SAUDADE | EMBRULHA PRA VIAGEM
Upa, upa, upa! Vamos tomar sol, filho?
Nenê tem que tomar sol!
Nossa, filho! A rua tá lotada!
Cheia de motoboy fazendo entrega!
Que legal, né?
Um dia o papai vai criar coragem e descer com você lá no térreo.
Pra mostrar o motoboy ao vivo pra você.
Eles são tão bonitões, são tão fofos.
Um capacetão grandão assim, muito legal.
Sabe, filho, há muito tempo atrás,
muito tempo mesmo,
quando as outras pessoas também andavam na rua,
nossa, a gente não gostava de motoboy, não.
Até brigava com eles! É verdade, é verdade.
Eles brigavam, chutavam retrovisor do nosso carro.
Mas era uma época tão boa!
Tanta coisa boa! Tinha shopping center,
com aquelas aglomerações de gente.
Tudo pagando coisa cara.
Sabe uma coisa que o papai tem saudades?
Chamava fila! Nossa, fila era assim:
Ficava uma pessoa assim em frente à outra,
um montão de gente.
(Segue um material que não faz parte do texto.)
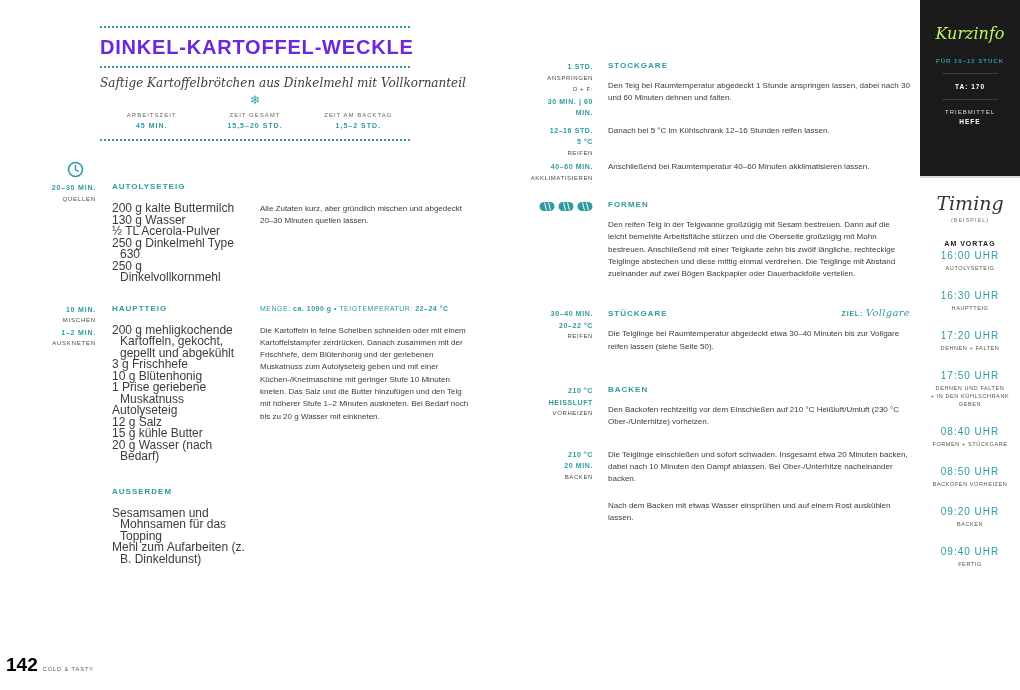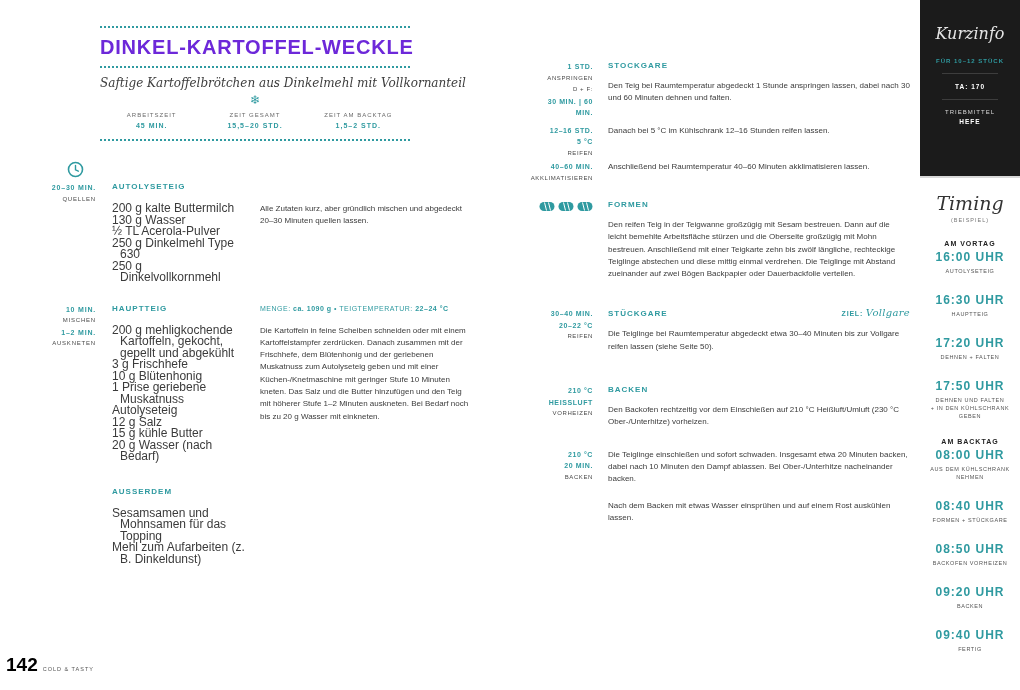--- a/index.html
+++ b/index.html
@@ -57,33 +57,33 @@
   .ziel { color:#2F9AA0; font-size:7px; letter-spacing:0.8px; font-weight:bold; }
   .ziel .script-val { font-family:"DejaVu Serif", serif; font-style:italic; font-size:10px;
                       font-weight:normal; letter-spacing:0.3px; }
   .breads { display:flex; justify-content:flex-end; gap:3px; padding-top:1px; }
 
   
   .sidebar { position:absolute; right:0; top:0; width:100px; height:690px; background:#ffffff; }
   .kurzinfo { background:#1B1B1B; height:178px; padding-top:24px; text-align:center;
               border-bottom:2px solid #d9d9d9; }
   .script-white { font-family:"DejaVu Serif", serif; font-style:italic; font-size:16px;
-                  color:#e5e5e5; margin-bottom:15px; }
+                  color:#bef264; margin-bottom:15px; }
   .k-servings { font-size:6px; font-weight:bold; letter-spacing:1px; color:#2F9AA0; margin-bottom:9px; }
   .k-divider { width:56px; margin:0 auto 9px; border-top:1px solid #3d3d3d; }
   .k-ta { font-size:6.5px; font-weight:bold; letter-spacing:1px; color:#ffffff; margin-bottom:9px; }
   .k-trieb-label { font-size:6px; letter-spacing:1px; color:#d8d8d8; margin-bottom:3px; }
   .k-trieb-value { font-size:6.5px; font-weight:bold; letter-spacing:1px; color:#ffffff; }
   .timing { padding-top:14px; text-align:center; }
   .script-dark { font-family:"DejaVu Serif", serif; font-style:italic; font-size:19px;
                  color:#333333; margin-bottom:3px; }
   .t-sub { font-size:5.5px; letter-spacing:1px; color:#777777; margin-bottom:17px; }
   .t-entry { margin-bottom:18px; padding:0 4px; }
   .t-day { font-size:7px; font-weight:bold; letter-spacing:1px; color:#222222; margin-bottom:3px; }
-  .t-time { font-size:12px; font-weight:bold; letter-spacing:1px; color:#2F9AA0; margin-bottom:3px; }
+  .t-time { font-size:10px; font-weight:normal; letter-spacing:1px; color:#2F9AA0; margin-bottom:3px; }
   .t-label { font-size:5.5px; letter-spacing:0.6px; color:#555555; line-height:8px; }
 
   
   .footer { position:absolute; left:6px; bottom:14px; display:flex; align-items:baseline; gap:5px; }
   .page-num { font-size:19px; font-weight:bold; color:#000000; }
   .tagline { font-size:5.5px; letter-spacing:1px; color:#555555; }
 </style>
 </head>
 <body>
 
@@ -320,25 +320,20 @@
       <div class="t-entry">
         <div class="t-time">17:20 UHR</div>
         <div class="t-label">DEHNEN + FALTEN</div>
       </div>
       <div class="t-entry">
         <div class="t-time">17:50 UHR</div>
         <div class="t-label">DEHNEN UND FALTEN</div>
         <div class="t-label">+ IN DEN KÜHLSCHRANK GEBEN</div>
       </div>
       <div class="t-entry">
-        <div class="t-day">AM BACKTAG</div>
-        <div class="t-time">08:00 UHR</div>
-        <div class="t-label">AUS DEM KÜHLSCHRANK NEHMEN</div>
-      </div>
-      <div class="t-entry">
         <div class="t-time">08:40 UHR</div>
         <div class="t-label">FORMEN + STÜCKGARE</div>
       </div>
       <div class="t-entry">
         <div class="t-time">08:50 UHR</div>
         <div class="t-label">BACKOFEN VORHEIZEN</div>
       </div>
       <div class="t-entry">
         <div class="t-time">09:20 UHR</div>
         <div class="t-label">BACKEN</div>

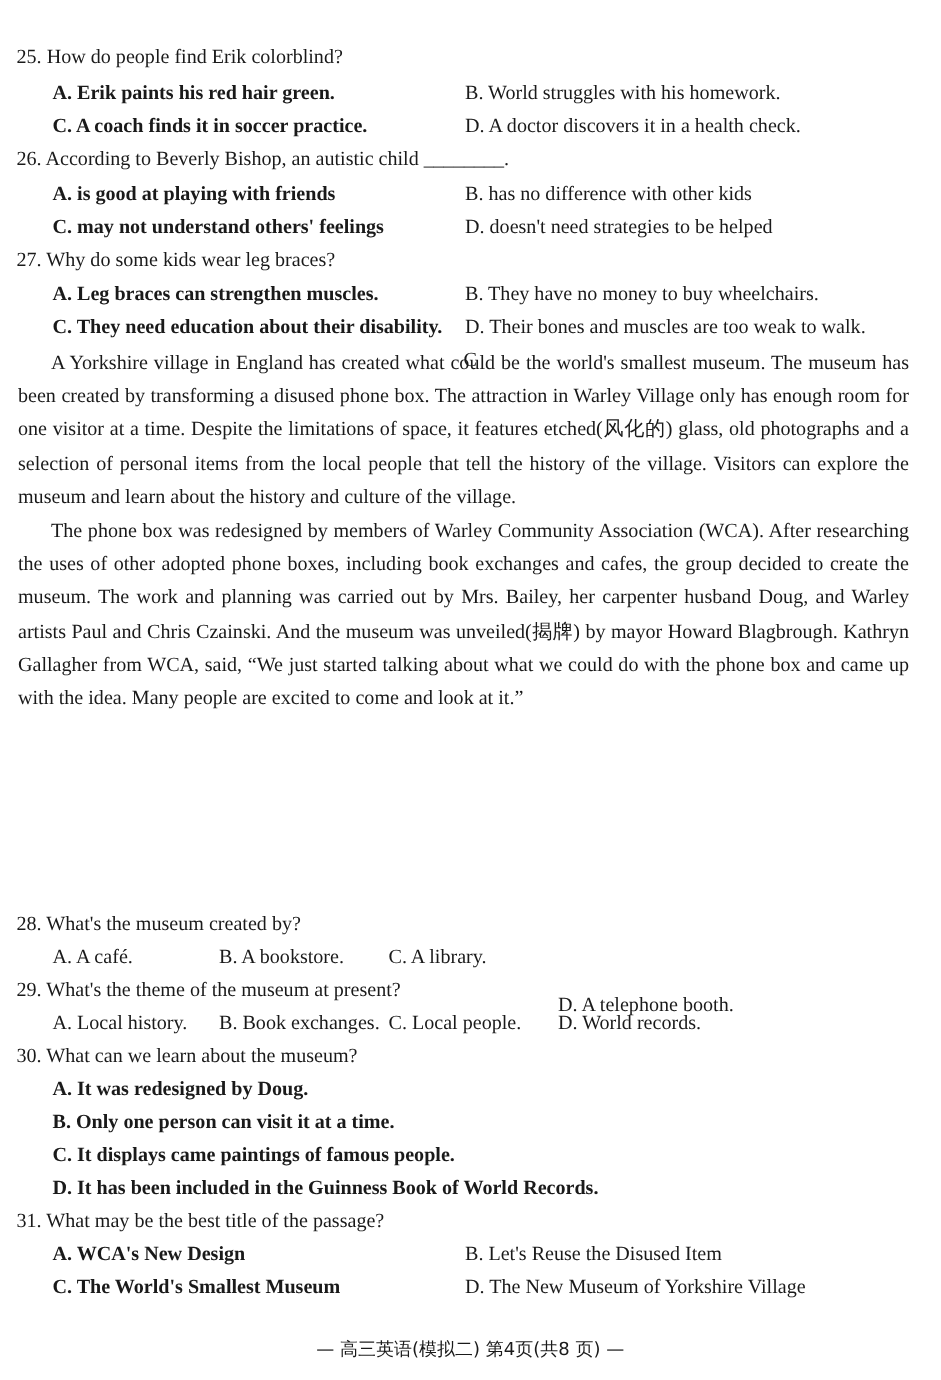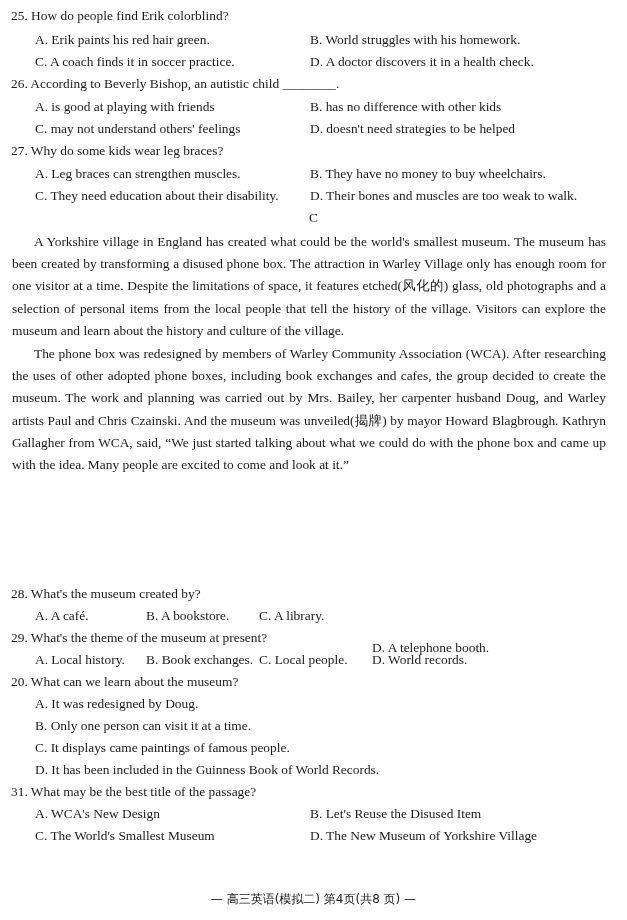--- a/index.html
+++ b/index.html
@@ -1,23 +1,23 @@
 <!DOCTYPE html>
 <html><head>
 <meta charset="utf-8">
 <style>
   html, body { margin: 0; padding: 0; background: #ffffff; }
   body {
     width: 627px; height: 920px; position: relative; overflow: hidden;
     font-family: "Liberation Serif", "DejaVu Serif", serif;
     color: #1a1a1a; font-size: 13.4px;
   }
-  .line { position: absolute; white-space: nowrap; line-height: 20px; }
+  .line { position: absolute; white-space: nowrap; line-height: 20px; margin-top: 22px; }
   .q { left: 11px; }
-  .opt { left: 35px; }
+  .opt { left: 35px; font-weight: bold; }
   .opt2 { left: 310px; }
   .o4a { left: 35px; } .o4b { left: 146px; } .o4c { left: 259px; } .o4d { left: 372px; }
   .para {
     position: absolute; left: 11px; width: 596px;
     text-align: justify; text-align-last: left; line-height: 22.2px;
   }
   .para p { margin: 1px; }
   .indent { text-indent: 22px; }
   .center { position: absolute; left: 0; width: 627px; text-align: center; }
   .footer { top: 891px; font-family: "DejaVu Sans", sans-serif; font-size: 12px; }
@@ -66,21 +66,21 @@
 
 <div class="line q" style="top:628px">
   <span>29.</span> <span>What's the theme of the museum at present?</span>
 </div>
 <div class="line o4a" style="top:650px">A. Local history.</div>
 <div class="line o4b" style="top:650px">B. Book exchanges.</div>
 <div class="line o4c" style="top:650px">C. Local people.</div>
 <div class="line o4d" style="top:650px">D. World records.</div>
 
 <div class="line q" style="top:672px">
-  <span>20.</span> <span>What can we learn about the museum?</span>
+  <span>30.</span> <span>What can we learn about the museum?</span>
 </div>
 <div class="line opt" style="top:694px">A. It was redesigned by Doug.</div>
 <div class="line opt" style="top:716px">B. Only one person can visit it at a time.</div>
 <div class="line opt" style="top:738px">C. It displays came paintings of famous people.</div>
 <div class="line opt" style="top:760px">D. It has been included in the Guinness Book of World Records.</div>
 
 <div class="line q" style="top:782px">
   <span>31.</span> <span>What may be the best title of the passage?</span>
 </div>
 <div class="line opt" style="top:804px">A. WCA's New Design</div>

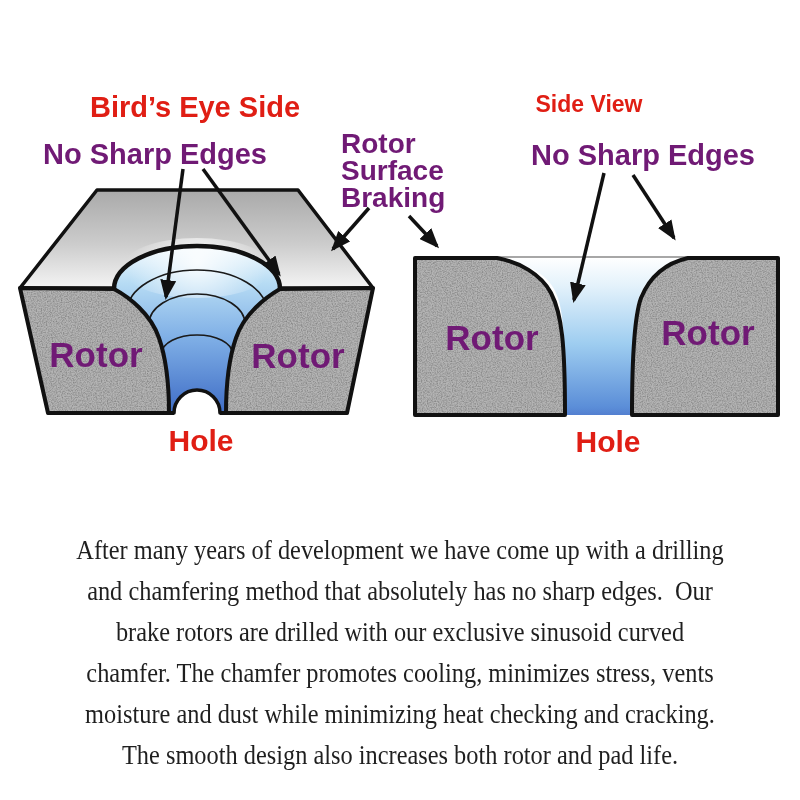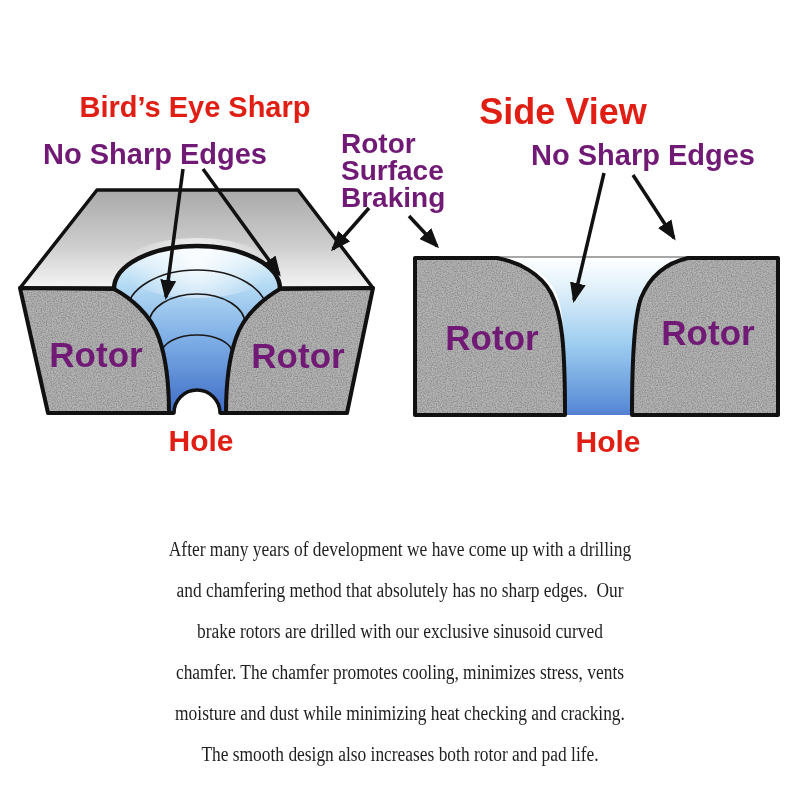--- a/index.html
+++ b/index.html
@@ -5,21 +5,21 @@
   html,body{margin:0;padding:0;background:#ffffff;}
   #page{position:relative;width:800px;height:800px;background:#ffffff;overflow:hidden;
         font-family:"Liberation Sans",sans-serif;}
   .lbl{position:absolute;font-weight:bold;color:#701a75;white-space:nowrap;}
   .red{color:#e01e14;}
   .ctr{transform:translateX(-50%);}
   .mid{transform:translate(-50%,-50%);}
   #diagram-svg{position:absolute;left:0;top:0;}
   #rbs-label{line-height:27px;font-size:28px;}
   #paragraph{position:absolute;left:0;top:529px;width:800px;text-align:center;
-             font-family:"Liberation Serif",serif;color:#1f1f1f;font-size:20px;line-height:41px;}
+             font-family:"Liberation Serif",serif;color:#1f1f1f;font-size:28px;line-height:41px;}
   .para-line{white-space:pre;transform:scaleX(0.87);transform-origin:50% 50%;}
 </style>
 </head>
 <body>
 
 <div id="page">
 
   <svg id="diagram-svg" width="800" height="480" viewBox="0 0 800 480">
     <defs>
       <linearGradient id="topGrad" x1="0" y1="190" x2="0" y2="288" gradientUnits="userSpaceOnUse">
@@ -98,22 +98,22 @@
     <g stroke="#111111" stroke-width="3.5">
       <line x1="183" y1="169" x2="166" y2="297" marker-end="url(#arrowHead)"></line>
       <line x1="203" y1="169" x2="279" y2="274" marker-end="url(#arrowHead)"></line>
       <line x1="369" y1="208" x2="333" y2="249" marker-end="url(#arrowHead)"></line>
       <line x1="409" y1="216" x2="437" y2="246" marker-end="url(#arrowHead)"></line>
       <line x1="604" y1="173" x2="574" y2="300" marker-end="url(#arrowHead)"></line>
       <line x1="633" y1="175" x2="674" y2="238" marker-end="url(#arrowHead)"></line>
     </g>
   </svg>
 
-  <div class="lbl red ctr" style="left:195px;top:91px;font-size:29px;">Bird’s Eye Sharp</div>
-  <div class="lbl red ctr" style="left:563px;top:91px;font-size:36px;">Side View</div>
+  <div class="lbl red ctr" style="left:195px;top:91px;font-size:29px;">Bird’s Eye Side</div>
+  <div class="lbl red ctr" style="left:589px;top:91px;font-size:23px;">Side View</div>
 
   <div class="lbl ctr" style="left:155px;top:138px;font-size:29px;">No Sharp Edges</div>
   <div class="lbl ctr" style="left:643px;top:139px;font-size:29px;">No Sharp Edges</div>
 
   <div id="rbs-label" class="lbl" style="left:341px;top:130px;">
     <div>Rotor</div>
     <div>Surface</div>
     <div>Braking</div>
   </div>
As vezes demorava horas.
Aí sempre tinha uma tiazinha que queria puxar papo,
falar da vida dela pra você.
A gente brigava porque alguém queria furar a fila.
Uma aglomeração tão gostosa que era fila.
Sabe uma outra coisa que você ia gostar muito?
Chamava escola!
Nossa, escola era boa demais!
Era uma casona. Ficava um monte de criança lá.
As crianças aprendiam e brincavam.
Tinha um boleto caríssimo que a gente pagava,
mas valia muito a pena.
Hoje o papai pagaria uns três boletos desse
só pra você ter escola.
Outra coisa que papai adorava. Hora do rush!
Era um monte de carro as seis e meia da tarde.
Todo mundo, cada um no seu carro.
Ouvindo música, jornal. Aí abria o vidro,
gritava pro outro que parou na faixa.
Xingava sem medo de pegar corona.
"Não sei o quê, filho do não sei o quê lá!"
Chegava em casa só duas horas depois.
Uma época boa. Mas enfim, filho.
Chega de papo que agora você vai tomar banho com a mamãe,
e eu comprei quinze pacotinhos de figurinha
do Super Motoboy Galático pra colar com seu irmão!
Depois o papai vai assistir a live do Jornal Nacional.
Tem que se informar.
Como é que tá o corona, como é que estão as coisas.